Nurse Colburn’s testimony did not contradict Hartsfield’s. She testified: “After the initial sick call slip, I did make rounds every day and did go to the cell that he [Hartsfield] was in, and it was a constant verbal request, constant verbal request, and he was told to put a sick call slip in.” Id. at 47, lines 11-13. She also testified she reported on his condition to Dr. Ludwig “on average at least once a week.” Id. at 52, line 10. Thus, the record is undisputed that both Nurse Colburn and Dr. Ludwig knew the ibuprofen was not working, and yet still failed to examine Mr. Hartsfield to determine the severity of his condition, or refer him to a dentist to address his serious medical need.
The only reason given by Dr. Ludwig and Nurse Colburn for delaying treatment for Mr. Hartsfield’s serious medical condition is his failure to complete a second sick call slip. The insistence on a second sick call slip was unreasonable. Under the adopted policy, Nurse Colburn and Dr. Ludwig admit they prescribed a two-part course of treatment with respect to his first sick call slip — ibuprofen first, followed *401by a referral to a dentist if the ibuprofen did not work. Nurse Colburn and Dr. Ludwig failed to follow through with the second part of the prescribed course of treatment after they knew the ibuprofen did not work. The law does not impose upon Mr. Hartsfield the burden of giving prison officials written notice of his serious medical need; he must only prove prison officials knew of his need and deliberately disregarded it. Indeed, our cases suggest the indifference is heightened when an inmate communicates his distress directly, as he did, and prison officials fail to respond. Cf. Gordon, 454 F.3d at 863 (“A reasonable officer would know that it is unlawful for officers to delay medical treatment for an inmate with obvious signs of medical distress, especially one who communicates this distress directly to officers.”).

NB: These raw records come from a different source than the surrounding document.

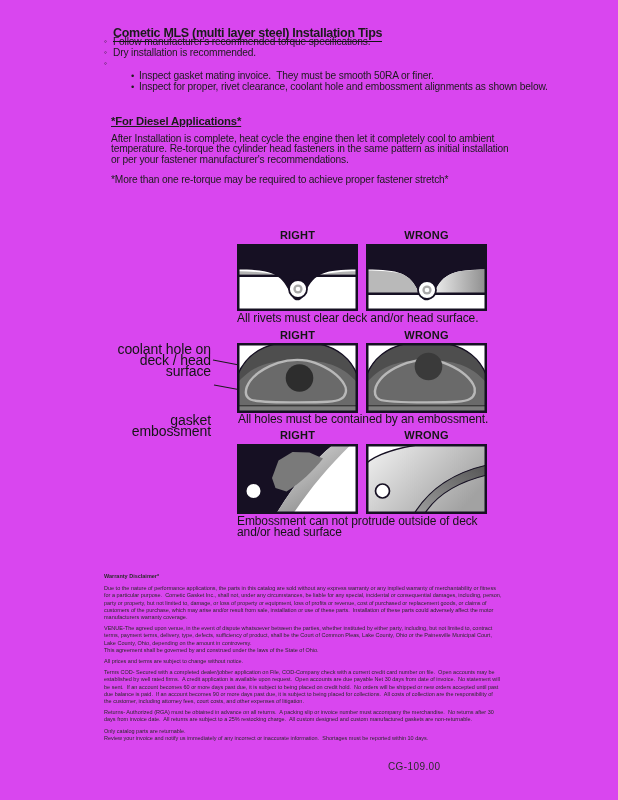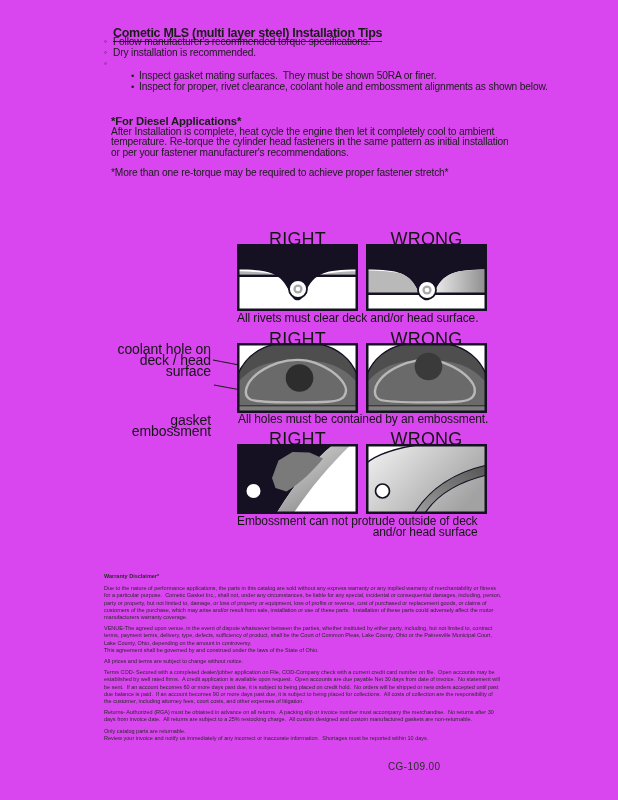"Inspect gasket mating surfaces. They" span.pre { text: surfaces.  They must be shown -> invoice.  They must be smooth }
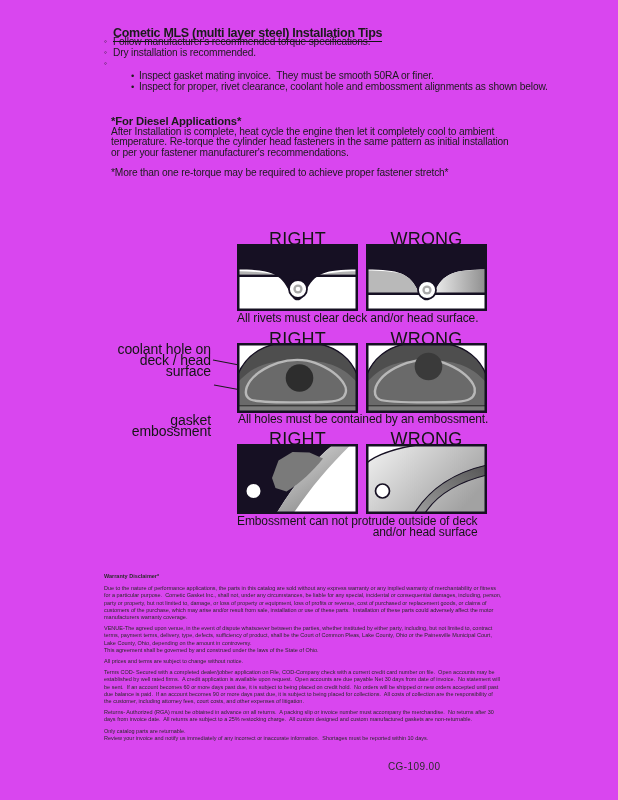"*For Diesel Applications*" .diesel-heading { margin-bottom: none -> 7px; text-decoration: none -> underline }
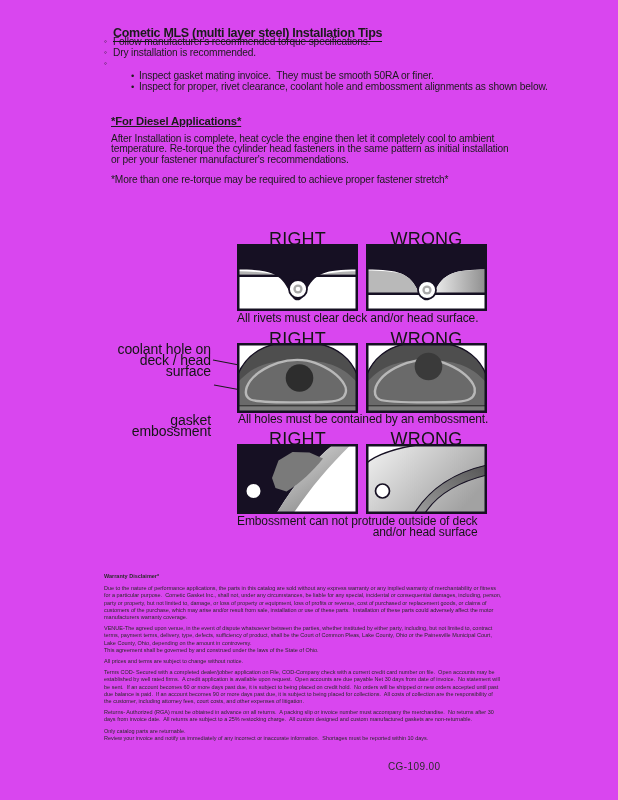"RIGHT" .dg-label { font-size: 18px -> 11px; font-weight: none -> bold }
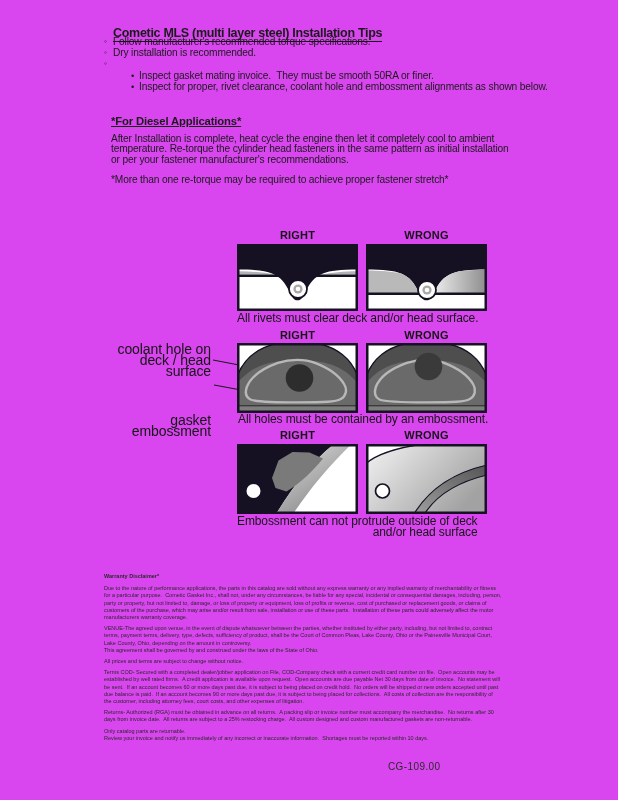"Embossment can not protrude outside" div.abs { text-align: right -> none }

Even assuming arguendo prison policy required Mr. Hartsfield to complete a second sick call slip, the inmate’s medical needs should take precedence when there is tension between those needs and a prison’s alleged need to adhere strictly to prison policy. See De’Lonta v. Angelone, 330 F.3d 630, 635 (4th Cir.2003) (reversing summary judgment where the refusal to provide medical treatment was based “solely” on a policy rather than on a medical judgment concerning the plaintiffs circumstances).
II
Nurse Colburn and Dr. Ludwig did not see their patient’s serious medical need because they would not examine him. In addition, they ask us to pretend they did not hear his complaints because he would not complete a second written form. Because this shows Nurse Colburn and Dr. Ludwig deliberately disregarded Mr. Hartsfield’s serious medical needs, I respectfully dissent.